Auch bestimmte Krankheiten verändern das Schriftbild. Eine Parkinson-Erkrankung, die sich vor allem in Bewegungsstörungen äußert, führt zu einer kleineren Schrift, der sogenannten Mikrographie. Anfangs verkleinert sich das Schriftbild vor allem beim Schreiben längerer Texte. Das kann als frühes Warnzeichen dienen. Bei fortgeschrittener Erkrankung ist auch ein Zittern der Hand in der Schrift erkennbar.
Hinweise auf Depressionen
Als man in den 50er-Jahren erstmals Neuroleptika zur Behandlung von Schizophrenie einsetzte, zeigte sich, dass die Medikamente bei zu hoher Dosierung parkinsonähnliche Symptome hervorrufen. Noch bevor die Nebenwirkungen in der Grobmotorik zutage traten, waren sie bereits im Schriftbild erkennbar. Der Psychiater Hans-Joachim Haase führte deshalb die Handschrift als Kriterium für die passende individuelle Dosis ein.
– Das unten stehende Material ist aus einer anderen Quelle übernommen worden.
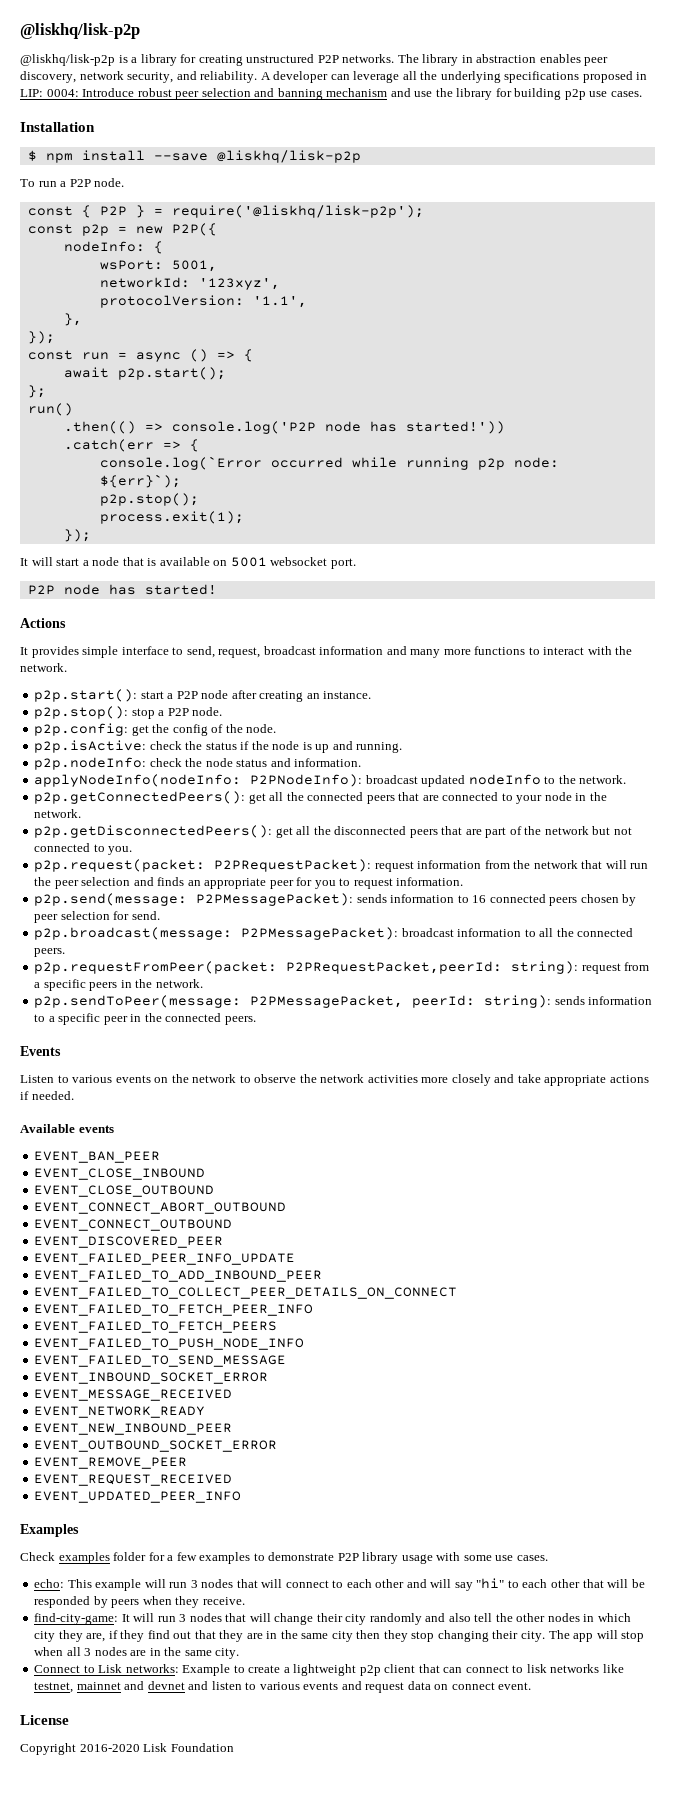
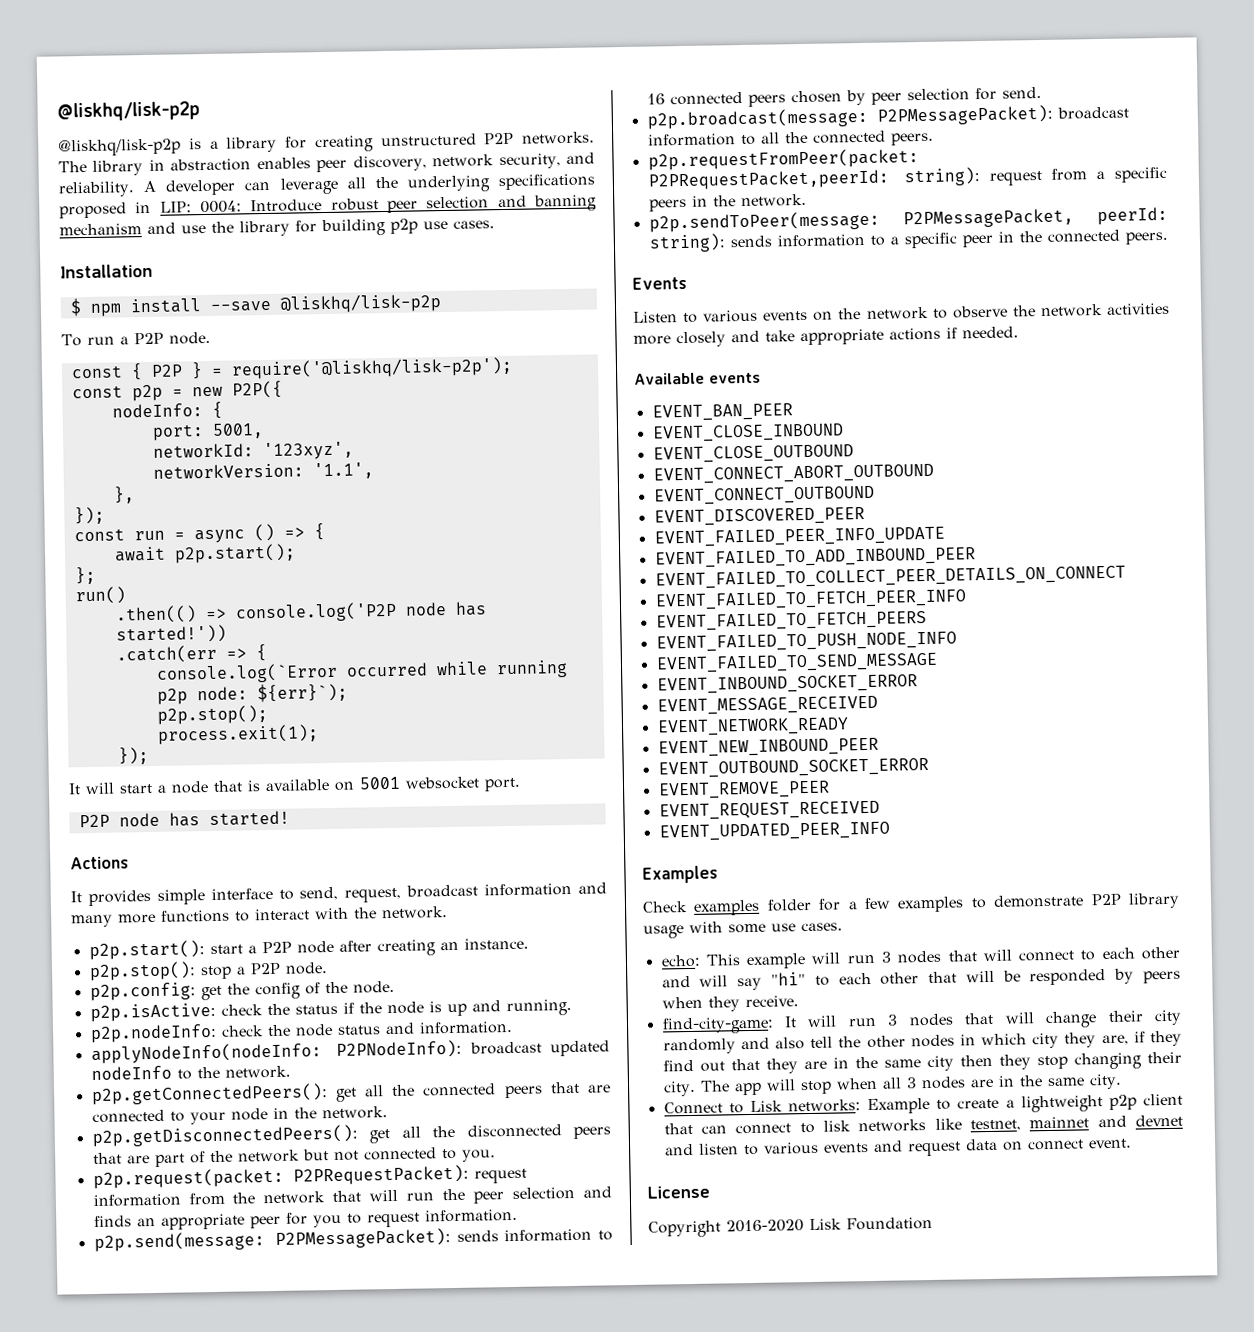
[99,260,163,270] wsPort: -> [151,424,204,441] port:
[99,295,244,308] protocolVersion: -> [152,463,304,479] networkVersion:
Wenn sich neurologische Störungen auf diese Weise zeigen – könnte die Handschrift dann nicht auch etwas über den Seelenzustand verraten? Möglich wäre es. Besonders bei schweren Depressionen kommt es zu einer sogenannten psychomotorischen Verlangsamung, die sich in Gangbild und Mimik niederschlägt. Eine Studie an der Ludwig-Maximilians-Universität in München zeigte, dass Menschen mit Depressionen tatsächlich langsamer schreiben als gesunde. Dafür, dass sich Depressionen oder auch Suizidgedanken im Schriftbild erkennen ließen, gibt es bisher jedoch keine ausreichenden Belege.
Allerdings geht der Graphologie ohnehin mehr und mehr das Studienmaterial aus. Die meisten Menschen greifen immer seltener zum Stift, stattdessen tippen und wischen sie auf ihren Tastaturen und Displays. Mit der Hand zu schreiben, womöglich sogar eine Postkarte, wirkt zunehmend altertümlich. Doch darin offenbart sich, wenn schon nicht der Charakter, so doch die Wertschätzung für eine schöne Kulturtechnik aus analogen Zeiten.